Artica Official site | Download Isos and virtual appliances
¶ DNS Firewall service Overview
DNS Firewall service is a highly DNS-, DoS- and abuse-aware load-balancer.
- Its goal in life is to route traffic to the best server, cache DNS responses and delivering top performance to legitimate users while shunting or blocking abusive traffic.
- It have capabilities to forge DNS entries in order to enforce resolution of some hosts.
- DNS Load-balancing service is dynamic, its configuration using ACLs methods,.
- Possibility to create complex rules for SafeSearch(s) activation
- Possibility to control and display the status of all DNS backends.
- Possibility to use DNS-Over-HTTPs downstream servers.
- Possibility to use OpenDNS and OpenDNS family as backends DNS servers
- Possibility to deploy your own DNS-Over-HTTPs server.
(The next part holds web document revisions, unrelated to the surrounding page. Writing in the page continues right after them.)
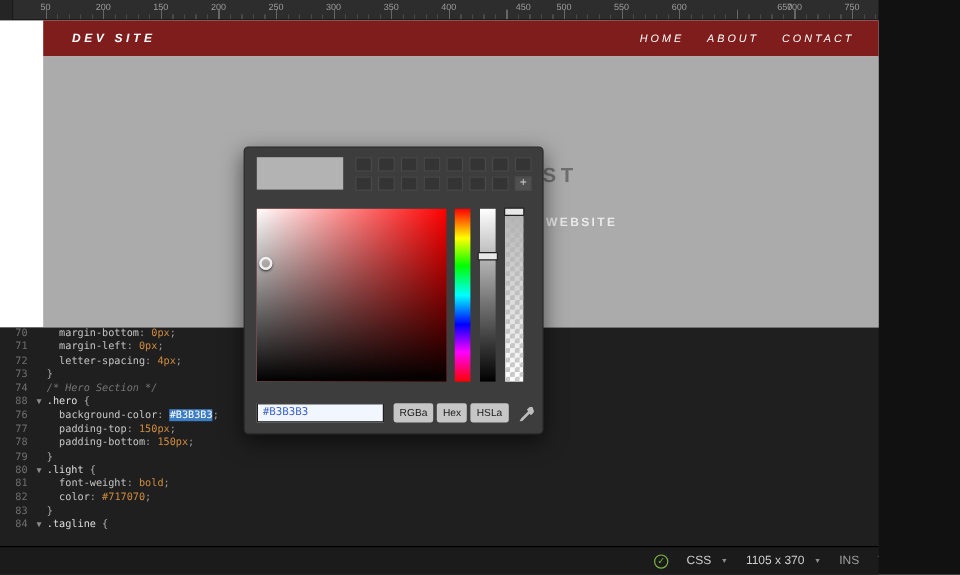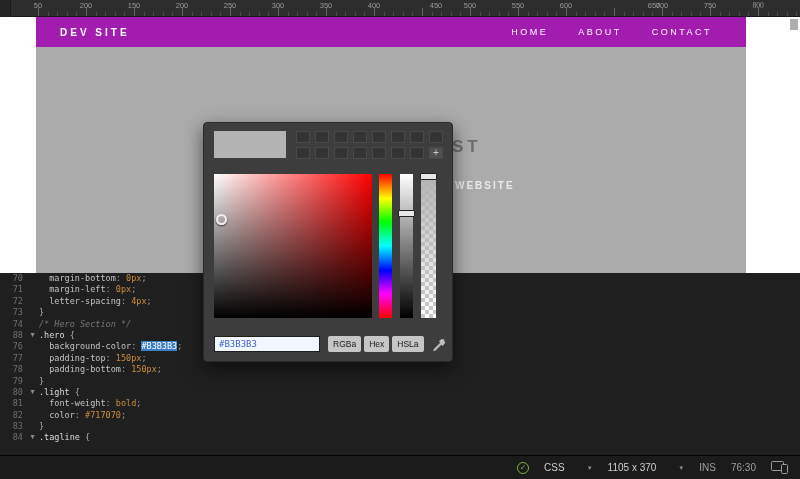--- a/index.html
+++ b/index.html
@@ -1,36 +1,36 @@
 <!DOCTYPE html>
 <html><head>
 <meta charset="utf-8">
 <style>
   * { margin:0; padding:0; box-sizing:border-box; }
   body { background:#111; font-family:"Liberation Sans", sans-serif; }
-  .app { position:relative; width:800px; height:479px; background:#1e1e1e; overflow:hidden; }
+  .app { position:relative; width:732px; height:479px; background:#1e1e1e; overflow:hidden; }
 
   
   .ruler { position:absolute; left:0; top:0; width:800px; height:17px; background:#2d2d2d;
     border-bottom:1px solid #1a1a1a;
     background-image:
       repeating-linear-gradient(to right, #666 0, #666 1px, transparent 1px, transparent 48px),
       repeating-linear-gradient(to right, #4a4a4a 0, #4a4a4a 1px, transparent 1px, transparent 9.6px);
     background-size:100% 8px, 100% 4px;
     background-position:left 38px bottom 0, left 38px bottom 0;
     background-repeat:no-repeat; }
   .ruler-corner { position:absolute; left:0; top:0; width:11px; height:17px; background:#252525; border-right:1px solid #1a1a1a; }
   .ruler-num { position:absolute; top:1px; transform:translateX(-50%); font-size:7.5px; color:#9a9a9a; }
 
   
   .preview { position:absolute; left:0; top:17px; width:800px; height:256px; background:#ffffff; }
   .site-header { position:absolute; left:36px; top:0; width:710px; height:30px; background:#4dadcd;
     display:flex; align-items:center; justify-content:space-between; padding:0 34px 0 24px; }
   .brand { color:#fff; font-size:10px; font-weight:700; letter-spacing:3px; }
-  .site-nav { display:flex; gap:30px;align-items:center; }
+  .site-nav { display:flex; gap:19px;align-items:center; }
   .nav-item { color:#fff; font-size:9px; letter-spacing:2.5px; cursor:pointer; }
   .hero { position:absolute; left:36px; top:30px; width:710px; height:226px; background:#ababab; }
   .hero-heading { position:absolute; left:416px; top:90px; font-size:17px; font-weight:700; letter-spacing:4px; color:#6e6e6e; }
   .hero-tagline { position:absolute; left:419px; top:133px; font-size:10px; font-weight:700; letter-spacing:2px; color:#e9e9e9; }
   .pv-thumb { position:absolute; right:2px; top:2px; width:8px; height:11px; background:#aeaeae; }
 
   
   .editor { position:absolute; left:0; top:273px; width:800px; height:182px; background:#1f1f1f;
     font-family:"DejaVu Sans Mono", monospace; font-size:8.5px; overflow:hidden; }
   .eline { display:flex; height:11.4px; line-height:11.4px; }
@@ -41,21 +41,21 @@
   .tok-punc { color:#9b9b9b; }
   .tok-val  { color:#cf8b3e; }
   .tok-sel  { color:#dcdcdc; }
   .tok-brace{ color:#b0b0b0; }
   .tok-comment { color:#757575; font-style:italic; }
   .tok-hl { background:#3d7dc4; color:#ffffff; }
 
   
   .statusbar { position:absolute; left:0; top:455px; width:800px; height:24px; background:#1b1b1b;
     border-top:1px solid #000; display:flex; align-items:center; justify-content:flex-end; gap:15px; padding-right:12px; }
-  .status-item { color:#cfcfcf; font-size:10px; display:flex; align-items:center; gap:22px; cursor:pointer; }
+  .status-item { color:#cfcfcf; font-size:10px; display:flex; align-items:center; gap:8px; cursor:pointer; }
   .status-dim { color:#9f9f9f; }
   .chev { font-size:6px; color:#8f8f8f; }
   .lintok { width:12px; height:12px; border:1px solid #7cb342; border-radius:50%; color:#7cb342;
     font-size:8px; line-height:10px; text-align:center; cursor:pointer; }
   .devices { display:flex; align-items:center; cursor:pointer; }
 
   
   .picker { position:absolute; left:203px; top:122px; width:250px; height:240px; background:#3d3d3d;
     border:1px solid #2a2a2a; border-radius:4px; box-shadow:0 6px 18px rgba(0,0,0,.55); z-index:50; }
   .cur-swatch { position:absolute; left:10px; top:8px; width:72px; height:27px; background:#b3b3b3; }
@@ -112,21 +112,21 @@
         <span class="ruler-num" style="left: 518px;">550</span>
         <span class="ruler-num" style="left: 566px;">600</span>
         <span class="ruler-num" style="left: 614px; margin-left: 40px;">650</span>
         <span class="ruler-num" style="left: 662px;">700</span>
         <span class="ruler-num" style="left: 710px;">750</span>
         <span class="ruler-num" style="left: 758px; font-family: Liberation Serif, serif;">800</span>
       </div>
   </div>
 
   <div class="preview">
-    <div class="site-header" style="background: #a21caf;">
+    <div class="site-header" style="background: #7f1d1d; font-style: italic;">
       <span class="brand">DEV SITE</span>
       <nav class="site-nav">
           <span class="nav-item">HOME</span>
           <span class="nav-item">ABOUT</span>
           <span class="nav-item">CONTACT</span>
         </nav>
     </div>
     <div class="hero" style="background: rgb(171, 171, 171);">
       <span class="hero-heading">ST</span>
       <span class="hero-tagline">WEBSITE</span>

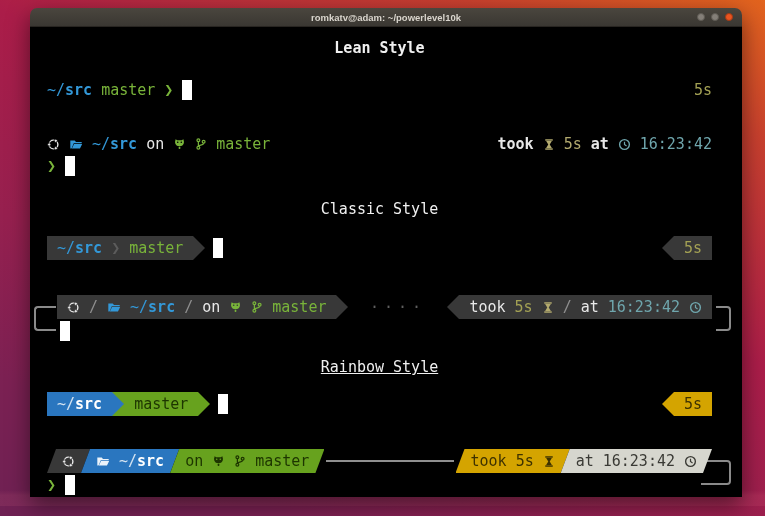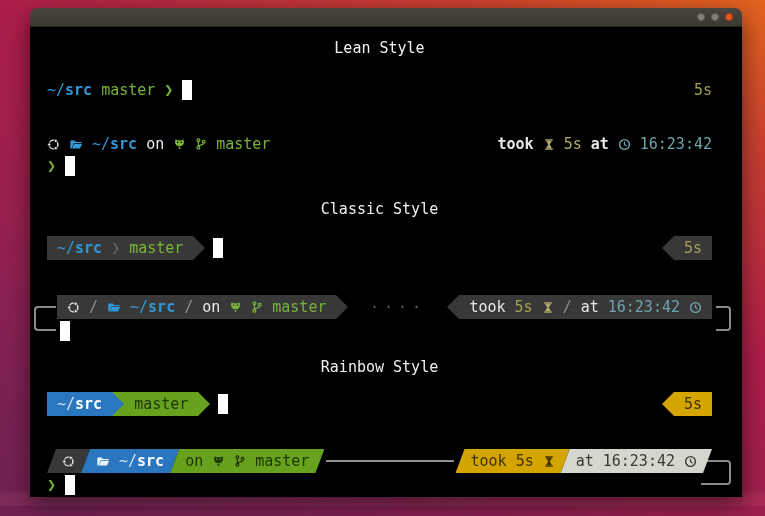--- a/index.html
+++ b/index.html
@@ -25,23 +25,23 @@
   .term { position:absolute; top:19px; left:0; right:0; bottom:0; background:#000; padding:0 30px 0 17px; overflow:hidden; }
 
   
   .c-blue  { color:#3398d8; } .c-green { color:#79b43a; } .c-olive { color:#a3a154; }
   .c-khaki { color:#b3aa6e; } .c-teal  { color:#6fa6ad; } .c-white { color:#e8e8e8; }
   .c-gray  { color:#8f8f8f; } .c-dgray { color:#5c5c5c; } .c-wsoft { color:#d5e4f2; }
   .c-dark  { color:#1d3500; } .c-ydark { color:#3e3200; } .c-ldark { color:#3a3a35; }
   .b { font-weight:bold; }
 
   .heading { color:#f0f0f0; font-size:15px; text-align:center; height:19px; line-height:19px; }
-  .h-lean    { margin-top:12px; }
+  .h-lean    { margin-top:12px;font-weight:bold; }
   .h-classic { margin-top:23px; }
-  .h-rainbow { margin-top:15px; }
+  .h-rainbow { margin-top:15px;text-decoration:underline; }
 
   .row { display:flex; align-items:center; height:24px; font-size:15px; }
   .between { justify-content:space-between; }
   .grp { display:flex; align-items:center; }
   .gap { display:flex; align-items:center; gap:9px; }
   .path { display:flex; align-items:center; }
 
   .r-lean1   { margin-top:20px; }
   .r-lean2a  { margin-top:32px; height:20px; }
   .r-lean2b  { height:23px; }
@@ -88,20 +88,21 @@
   .pl10 { padding-left:10px; }
 
   .icon { display:inline-flex; align-items:center; }
   .icon svg { display:block; }
 </style>
 </head>
 <body>
 
 <div class="window">
   <div class="titlebar">
+    <span class="title">romkatv@adam: ~/powerlevel10k</span>
     <span class="controls">
       <span class="wbtn"></span>
       <span class="wbtn"></span>
       <span class="wbtn close"></span>
     </span>
   </div>
 
   <div class="term">
 
     <div class="heading h-lean">Lean Style</div>

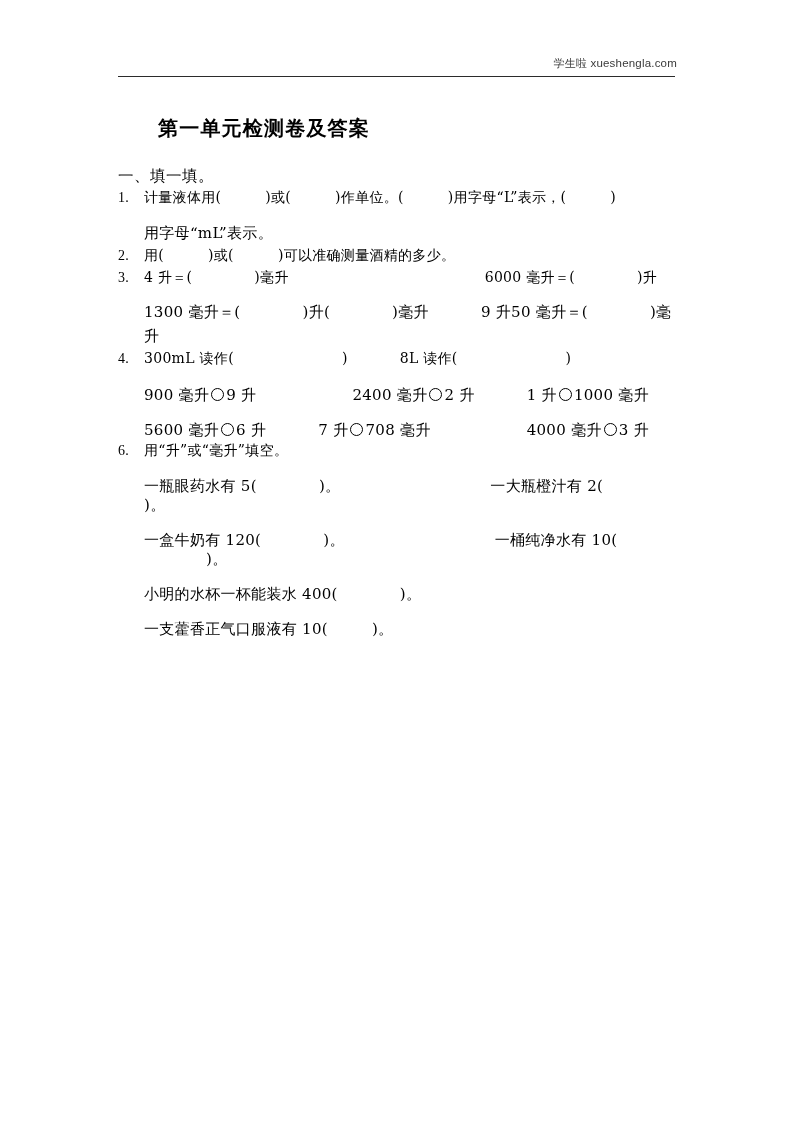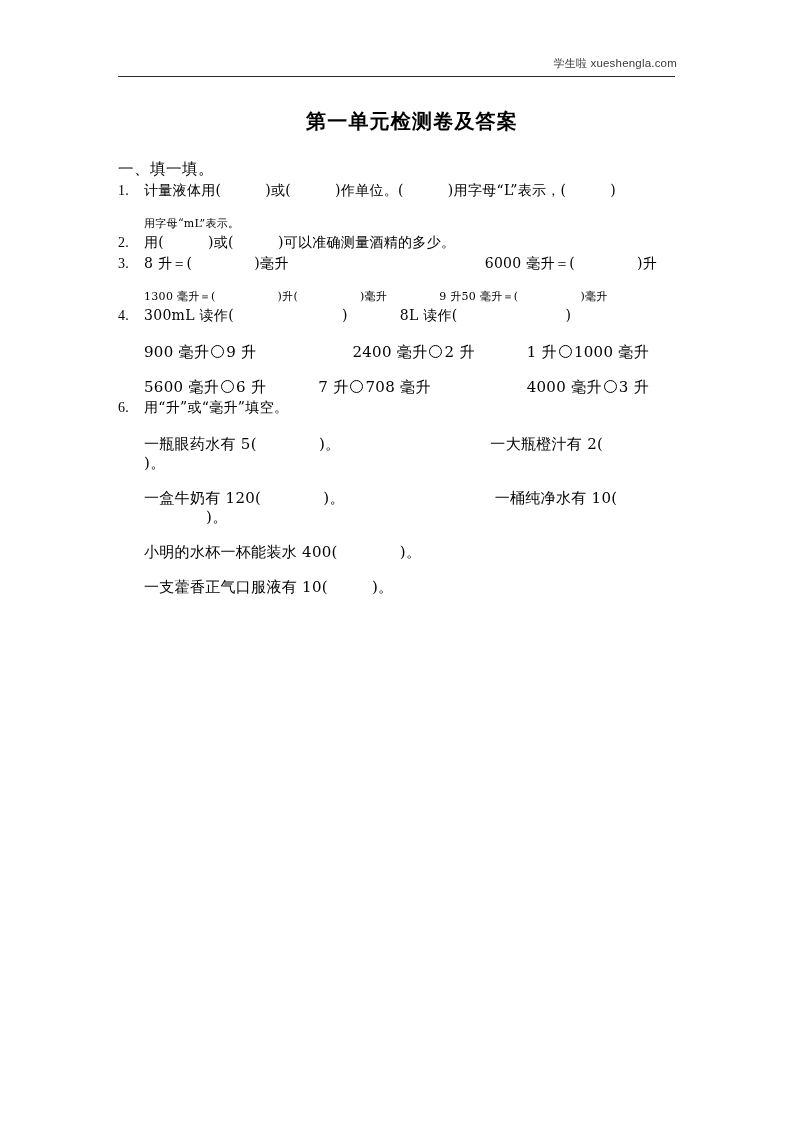--- a/index.html
+++ b/index.html
@@ -46,25 +46,24 @@
   .content {
     position: absolute;
     left: 118px;
     top: 96px;
     width: 560px;
   }
   h1.title {
     font-family: "DejaVu Sans", sans-serif;
     font-weight: bold;
     font-size: 20px;
-    margin: 5px;
+    margin: 12px;
     padding: 0 0 0 28px;
     letter-spacing: 1.2px;
     line-height: 40px;
-    text-align: center;
   }
   .sec-head {
     font-family: "DejaVu Serif", serif;
     font-size: 15.5px;
     margin-top: 18px;
     letter-spacing: 0.5px;
   }
   .q {
     font-size: 14px;
     line-height: 1.55;
@@ -72,21 +71,21 @@
     letter-spacing: 0.3px;
   }
   .q .num {
     display: inline-block;
     width: 26px;
     font-family: "Liberation Serif", serif;
   }
   .line2 {
     margin-top: 13px;
     padding-left: 26px;
-    font-size: 11px;
+    font-size: 15px;
     line-height: 1.55;
     font-family: "DejaVu Serif", serif;
     letter-spacing: 0.3px;
   }
   .sub {
     margin-top: 16px;
     padding-left: 26px;
     font-size: 15px;
     font-family: "DejaVu Serif", serif;
     letter-spacing: 0.3px;
@@ -129,21 +128,21 @@
     <div class="q">
       <span class="num">1.</span><span>计量液体用(</span><span class="blank-s"></span><span>)或(</span><span class="blank-s"></span><span>)作单位。(</span><span class="blank-s"></span><span>)用字母“L”表示，(</span><span class="blank-s"></span><span>)</span>
     </div>
     <div class="line2">用字母“mL”表示。</div>
 
     <div class="q">
       <span class="num">2.</span><span>用(</span><span class="blank-s"></span><span>)或(</span><span class="blank-s"></span><span>)可以准确测量酒精的多少。</span>
     </div>
 
     <div class="q">
-      <span class="num">3.</span><span>8 升＝(</span><span class="blank-m"></span><span>)毫升</span><span class="gap-xl"></span><span>6000 毫升＝(</span><span class="blank-m"></span><span>)升</span>
+      <span class="num">3.</span><span>4 升＝(</span><span class="blank-m"></span><span>)毫升</span><span class="gap-xl"></span><span>6000 毫升＝(</span><span class="blank-m"></span><span>)升</span>
     </div>
     <div class="line2">
       <span>1300 毫升＝(</span><span class="blank-m"></span><span>)升(</span><span class="blank-m"></span><span>)毫升</span><span class="gap-s"></span><span>9 升50 毫升＝(</span><span class="blank-m"></span><span>)毫升</span>
     </div>
 
     <div class="q">
       <span class="num">4.</span><span>300mL 读作(</span><span class="blank-l"></span><span>)</span><span class="gap-s"></span><span>8L 读作(</span><span class="blank-l"></span><span>)</span>
     </div>
 
     <div class="sub">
- Display rule names in real time events and real-time events by rule
- Display cached records and delete cached records
¶ Act as a DNS Firewall ?
There are some products that admit to the notion of a DNS firewall but only offer malicious host filtering capabilities.
Artica Load-balancing does the same but works as a firewall dedicated to DNS protocol.
It offers the possibility to create ACLs like a firewall to influence DNS responses.
With DNS Firewall method it is possible to do this kind of advanced rule :
For a DNS request that is resolved with A or NS or CNAME query on a server located in Panama and if the domain have “.club” or “.pro”' and “.xyz” extension and if it is categorized as Advertising or Tracker, then change the resolved IP address to 127.0.0.1
¶ An object-based methodology
- When creating DNS rules, you can associate objects that are focused on a given operation during resolution processing, such as host name, connecting IP address, resolved IP address, destination country, operation period, requested domain category.
Objects contain multiple records and can be associated with rules in order to build a true hosts resolution security.
¶ Main features:
- Act as DNS router with advanced ACLs
- Geo DNS Rules - DNS rules by country
- 0-day reputation support with The Shields feature
- Can be connected with the Web-filtering engine
- You can build DNS-Filter rules according your Personal Categories or Artica Categories that handle more than 50.000.000 of categorized websites.
¶ Install the DNS Firewall service
Before installing the service, check if there is a new version that can be upgraded.
- The Load-balancing service can be installed using the “Features” section under the "system" menu.
- Search the entry “DNS Firewall” and click on “Install” button
- This operation will uninstall any other DNS service you may have previously installed
- After installation, use the left menu in "DNS" / "DNS Firewall" to customize the service options.
By default, the service is active and operational because Artica retrieves the public DNS servers that you have set in the general configuration.
The only difference is that the service will process them in a balancing manner rather than sequentially.